Era freddo e tirava vento e io me ne stavo dritta di fronte al mare con la voglia di prosciugarlo con una sorsata. Bastardo d’un bastardo m’hai fatto dimenticare come si usano le mani per fare una carezza e la bocca mi serve ormai solo per mangiare.

Il pescatore tira la barca a riva e si mette a trafficare con cassette e reti, poi si allontana e sparisce nel nulla.

– Che fai, tutta sola?

– E tu che vuoi, chi sei?

– Mi chiamo Luca, sono un gabbiano che si è perduto.

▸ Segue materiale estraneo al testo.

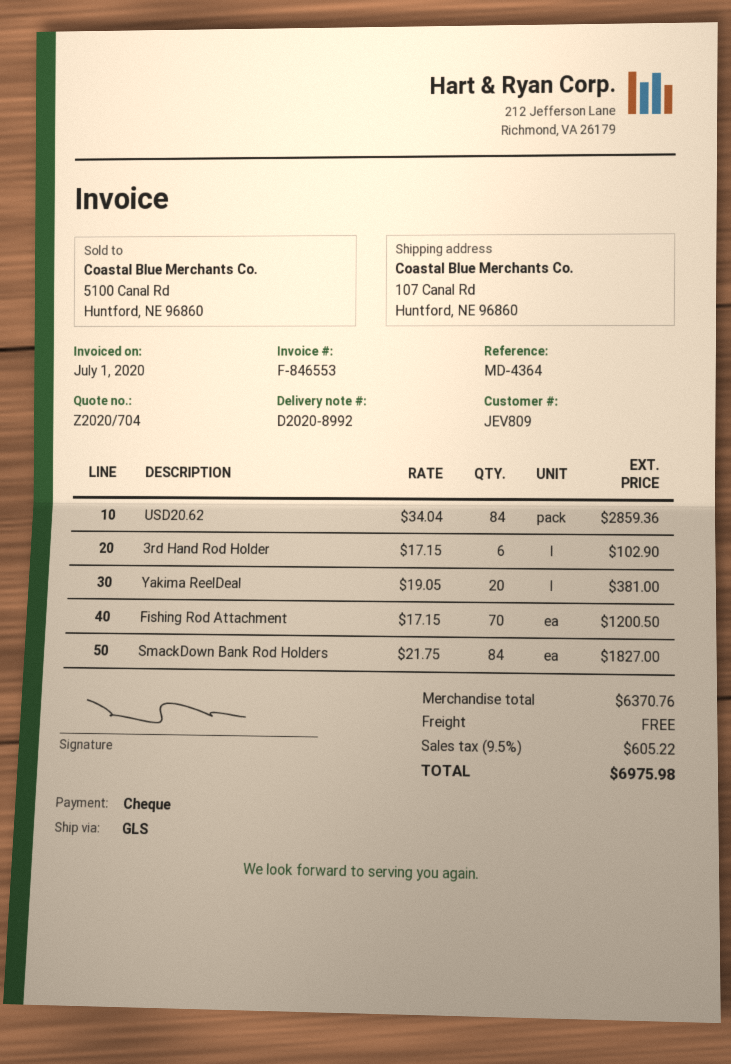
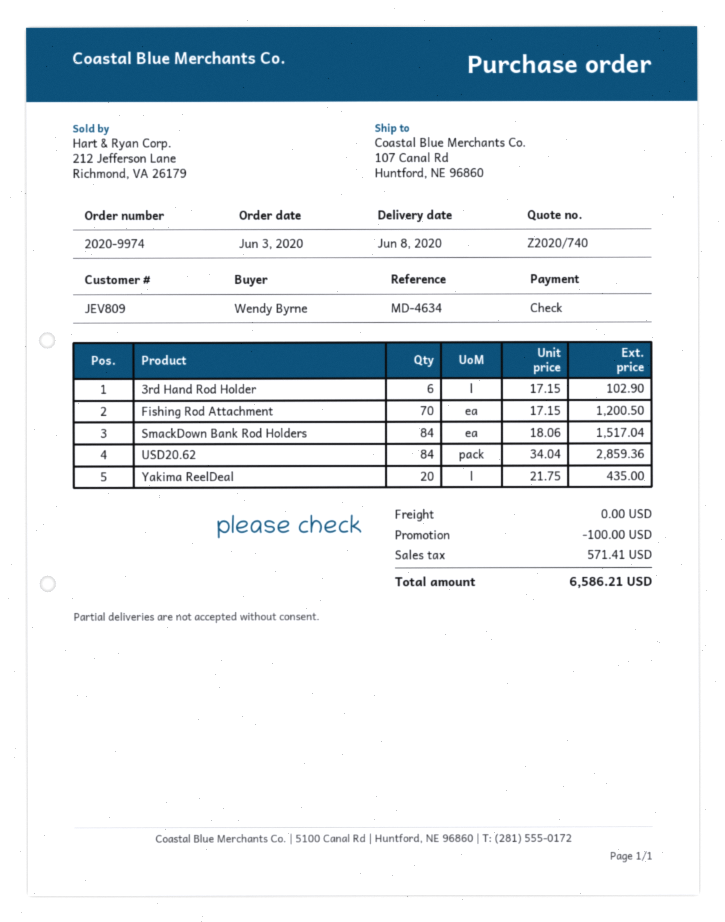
quote number: Z2020/704 -> Z2020/740
reference: MD-4364 -> MD-4634
Yakima ReelDeal: 20 x 19.05 = 381.00 -> 20 x 21.75 = 435.00
SmackDown Bank Rod Holders: 84 x 21.75 = 1827.00 -> 84 x 18.06 = 1517.04
discount: none -> 100.00
tax: 605.22 -> 571.41
total: 6975.98 -> 6586.21

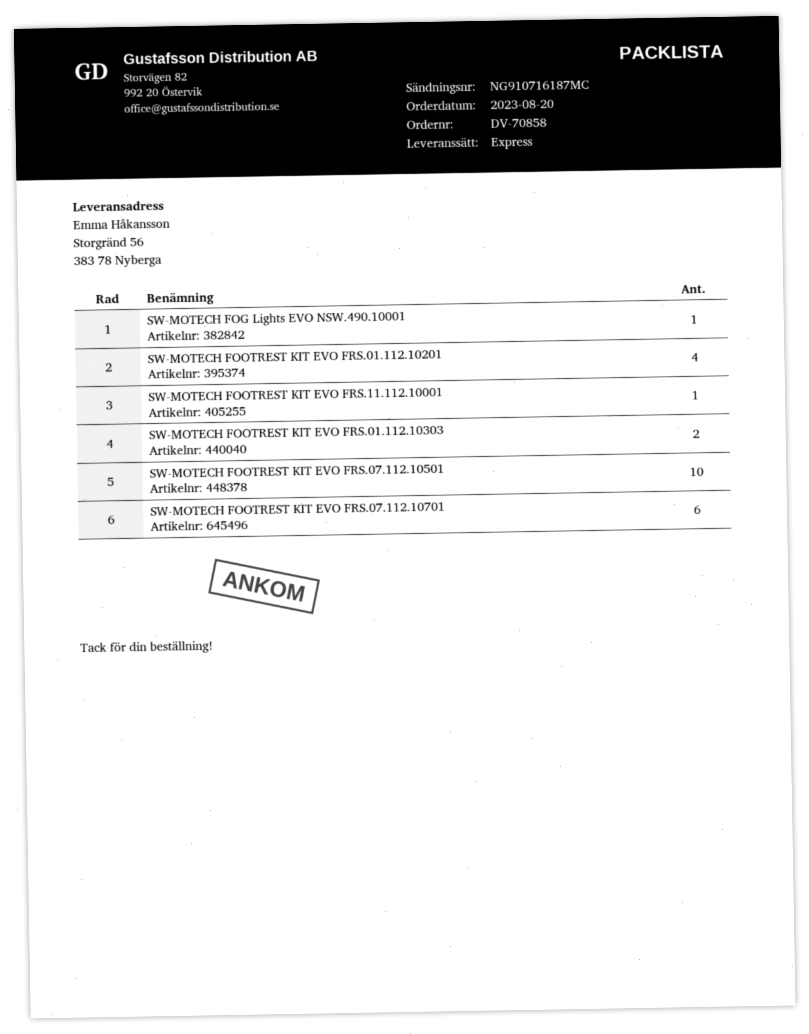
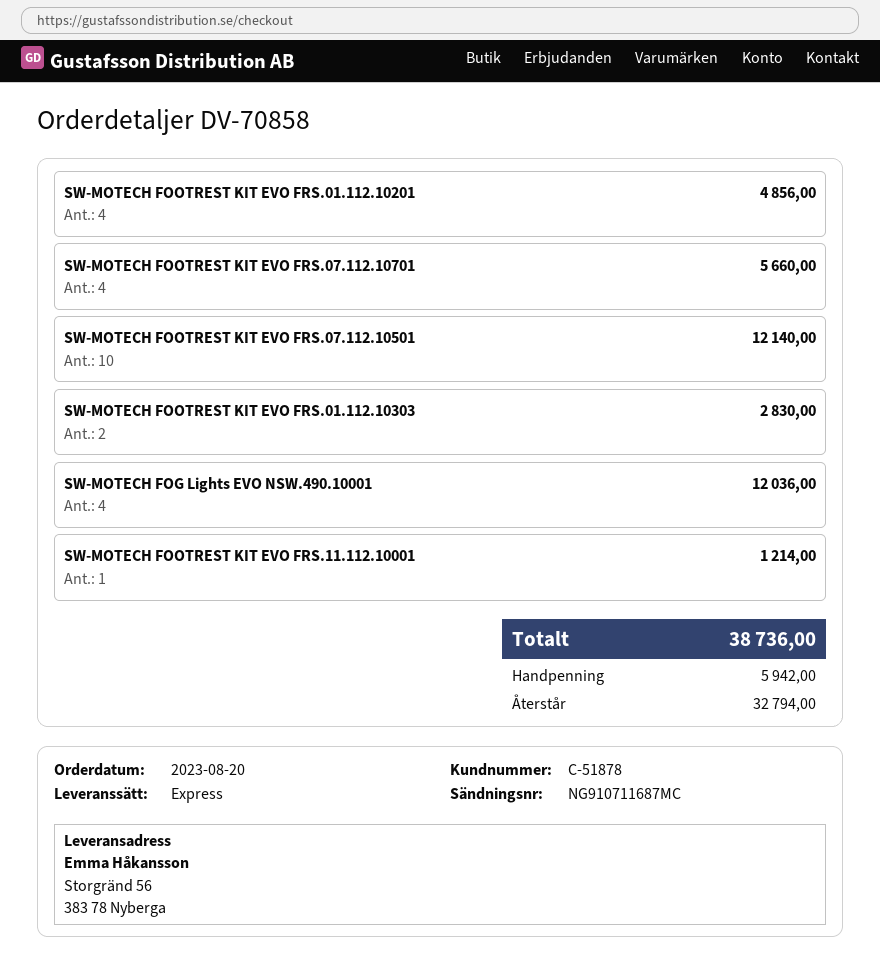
tracking number: NG910716187MC -> NG910711687MC
SW-MOTECH FOG Lights EVO NSW.490.10001: 1 -> 4
SW-MOTECH FOOTREST KIT EVO FRS.07.112.10701: 6 -> 4

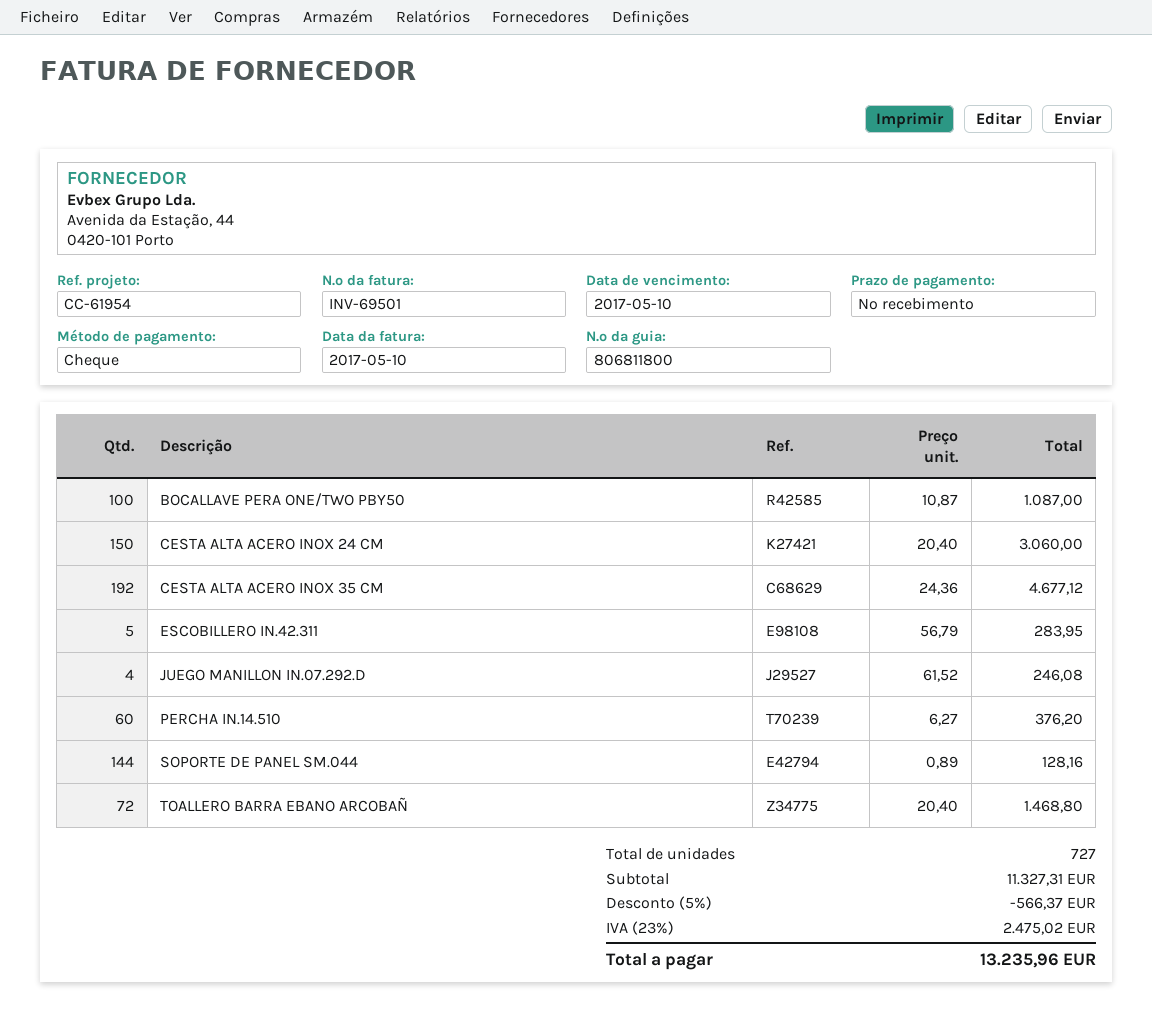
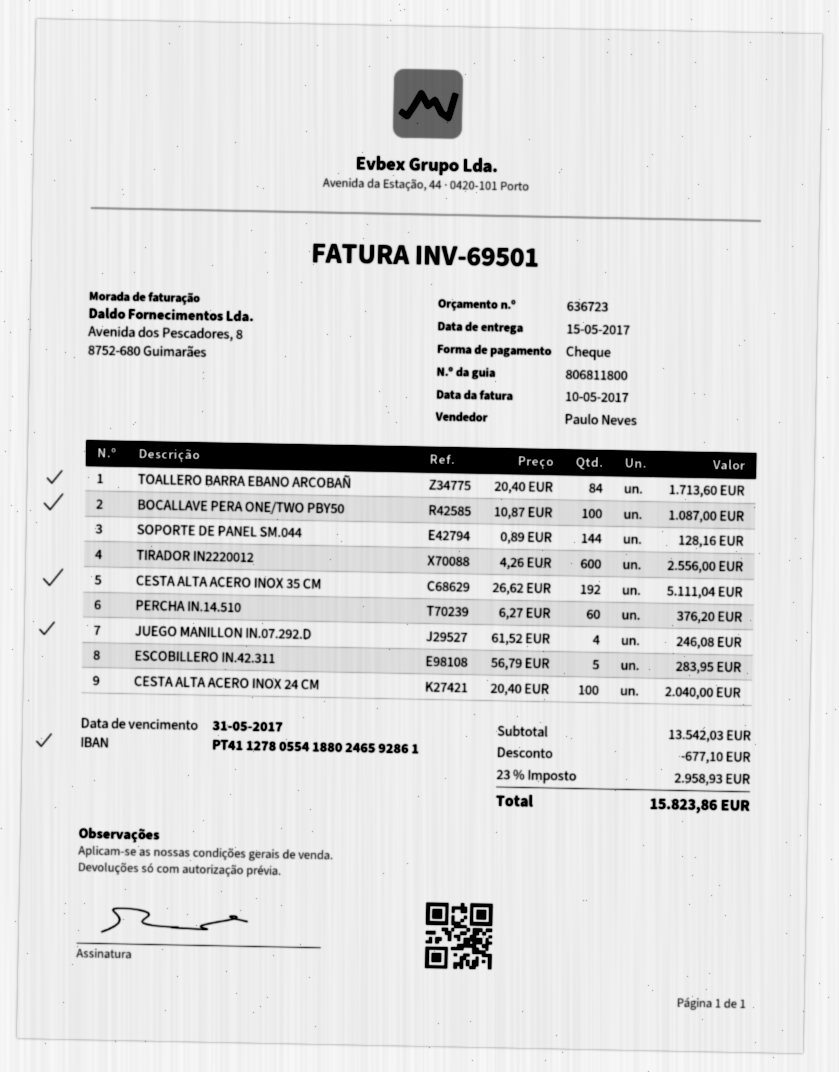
due date: 2017-05-10 -> 2017-05-31
CESTA ALTA ACERO INOX 24 CM: 150 x 20.40 = 3060.00 -> 100 x 20.40 = 2040.00
CESTA ALTA ACERO INOX 35 CM: 192 x 24.36 = 4677.12 -> 192 x 26.62 = 5111.04
TOALLERO BARRA EBANO ARCOBAÑ: 72 x 20.40 = 1468.80 -> 84 x 20.40 = 1713.60
TIRADOR IN2220012: none -> 600 x 4.26 = 2556.00
subtotal: 11327.31 -> 13542.03
discount: 566.37 -> 677.10
tax: 23% = 2475.02 -> 23% = 2958.93
total: 13235.96 -> 15823.86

Volto le spalle a Luca il gabbiano e me ne torno all’ombra dei muri, a pensare ai fatti miei.

– Vuoi fumare?

– T’ho forse chiesto qualcosa?

– Sono io che te la chiedo: fuma con me.

– Il fumo uccide, ammazzati da solo.

Perché io non voglio morire ora. Io non muoio finché non ti avrò fatto sentire tutto il gelo che mi tiene in piedi come un lampione d’acciaio.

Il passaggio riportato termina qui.